At one point during the film, our leading hit man confronts one of the people on his list. “Not many people get what you have,” he assures the nervous and sweaty young man who seems way over his head. “You have a choice.” Of course, it’s not really a choice – everybody knows that. The young guy knows it, the assassin knows it, and we know. Sure, he can pick between two alternatives, but there are no happy endings here. Dominik’s Killing Them Softly feels like an older, harsher, more bitter Tarantino film, one jaded and numbed by the promise of a false choice. Cynically, it seems to suggest that elections – now and then – are like that offer made in a dive bar.
Sure, there’s technically a choice. But there’s not an opportunity to substantially improve anybody’s position.
Killing Them Softly is set in New Orleans, which has become a rich visual metaphor for the economic collapse and system government failure in America. We learn early on of an illicit poker game, and we learn that the host once ripped off his clientèle. He’s still living in a mobile home. We see glimpses of wealth and prosperity. One potential target stays in an expensive-looking hotel. There’s a construction crew at work. However, we see far more signs of economic collapse and decay.
We join two would-be criminals in a wasteland. There’s vacant lots, and overgrown gardens. Trash swirls in the breeze, possibly the only thing caught in an up-draft. When our professional assassin, Cogan, meets with an old acquaintance in a nice up-town bar, it’s empty. We’re told that there’s only one member of staff on duty, even for what appears to be a relatively posh establishment. Times are tough. At one point, Cogan chastises a colleague for trying to steal a dollar tip he leaves at a coffee shop.
Don’t worry, the American dream is still alive, as it frequently is in these sorts of crime films.
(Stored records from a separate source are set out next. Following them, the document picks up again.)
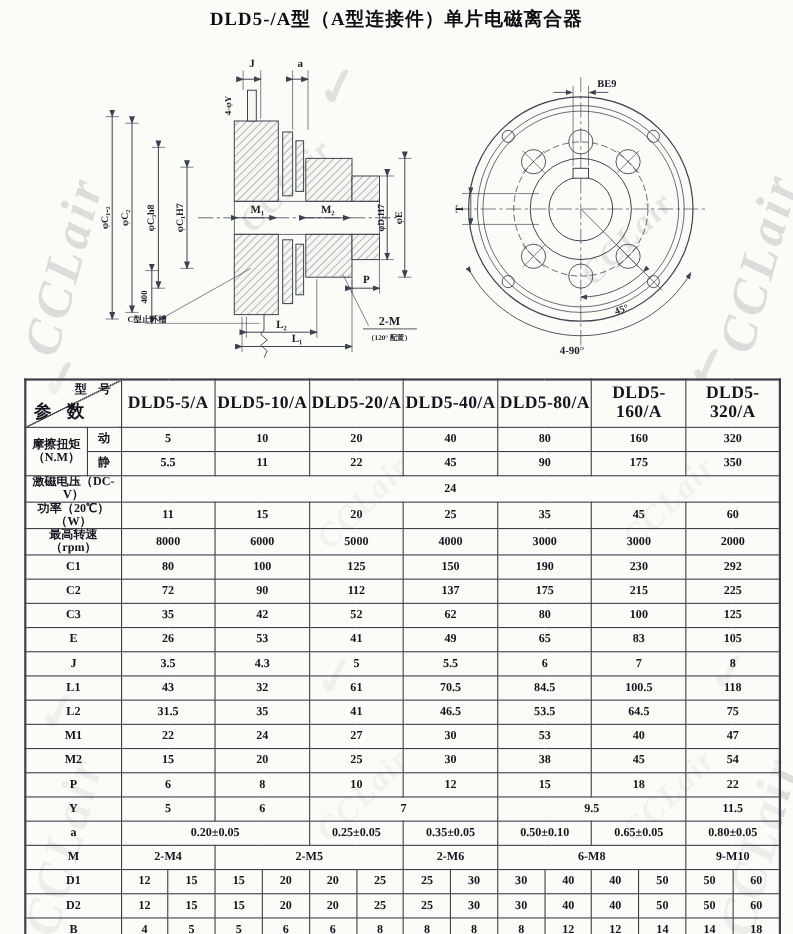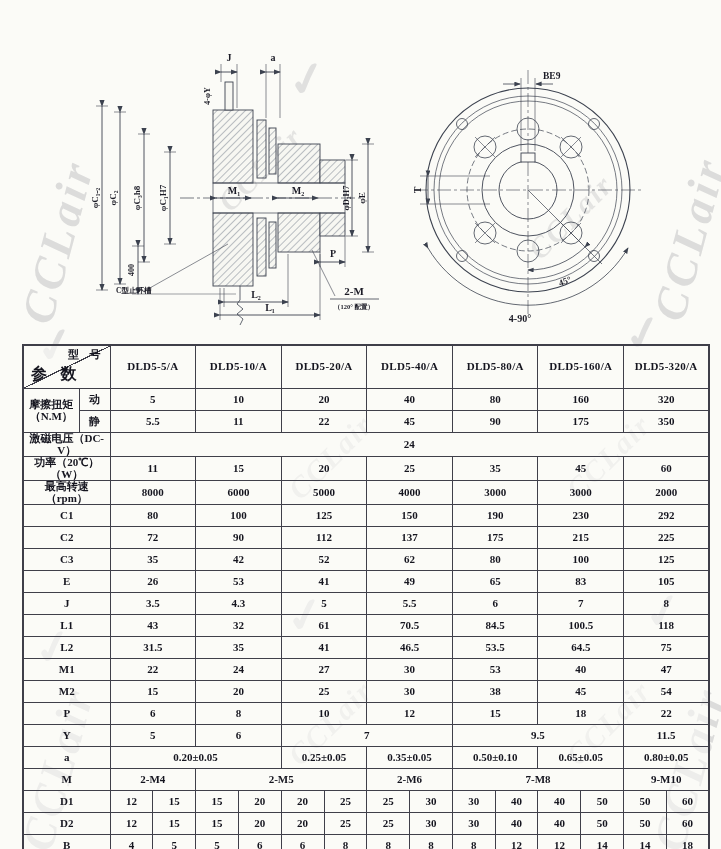"DLD5-/A型（A型连接件）单片电磁离合器" div.title { html: none -> <div>DLD5-/A型（A型连接件）单片电磁离合器</div> }
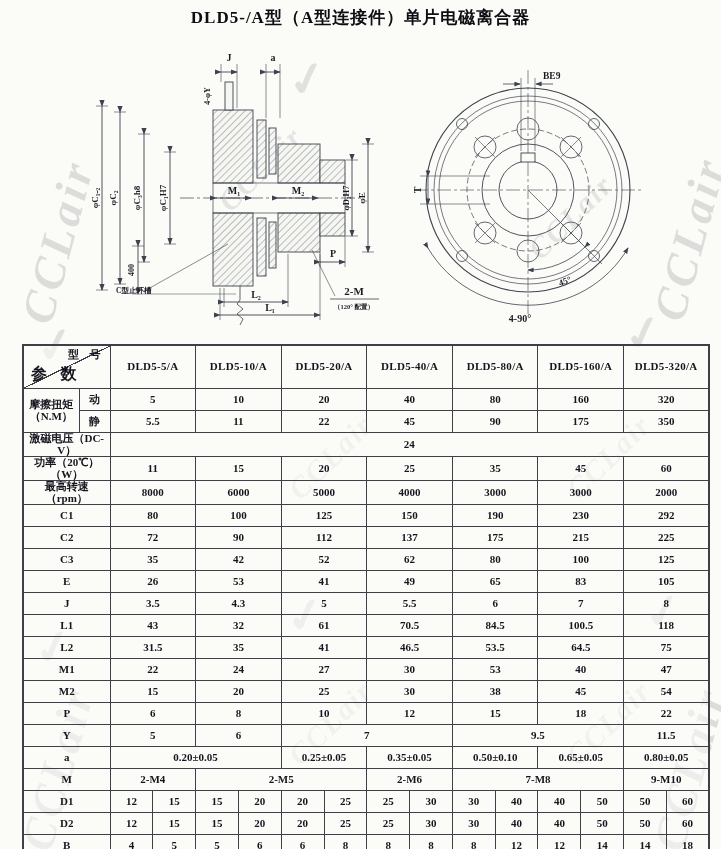"DLD5-5/A" .spec th { font-size: 11px -> 16px }
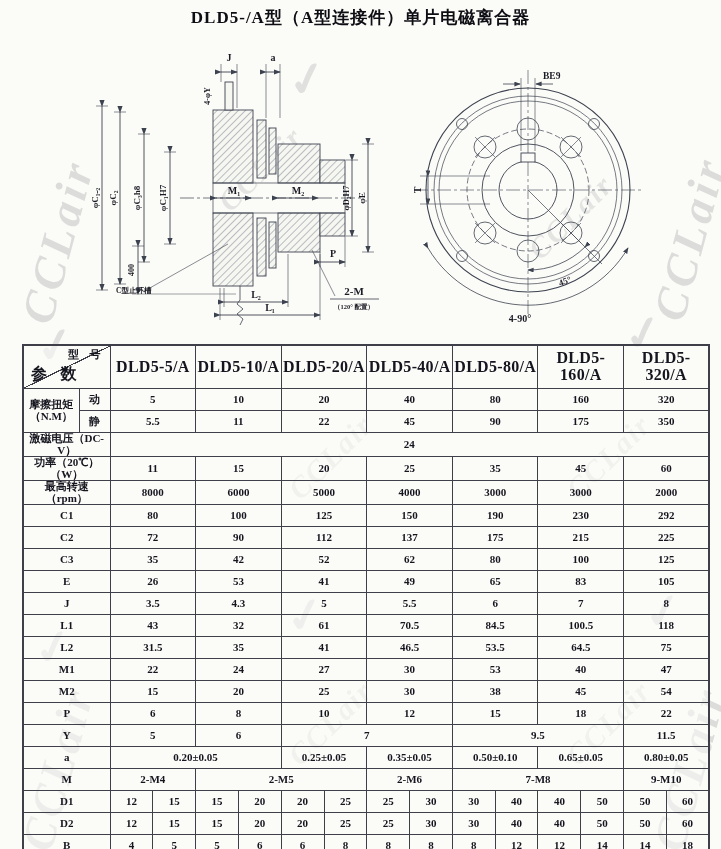"7-M8" td.val { text: 7-M8 -> 6-M8 }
As Obama and Bush speak about the American people and their ingenuity and resolve, we join an Australian immigrant who has his own aspirations. He plans to kidnap dogs and sell them so he can earn the money to buy heroin. That’s what his prospects of social advancement are. The sad part is that – as inept and incredibly stupid as the character is – it’s still the most ambitious thing that anybody really does in Killing Them Softly. To describe it as cynical would be an understatement.
The metaphor runs a bit deeper, of course, as many reviewers have commented. When a rich card game is hit by a trio of enthusiastic young go-getters, it leads to “total economic collapse.” Stop me if you’ve heard this one before. The local economy goes into freefall, because people are afraid to spend. You need to get the goons spending again, and in order to do that you need to send a message. That message has nothing to do with merit or what a person deserves, it’s merely a cold gesture calculated to get the cash flowing again.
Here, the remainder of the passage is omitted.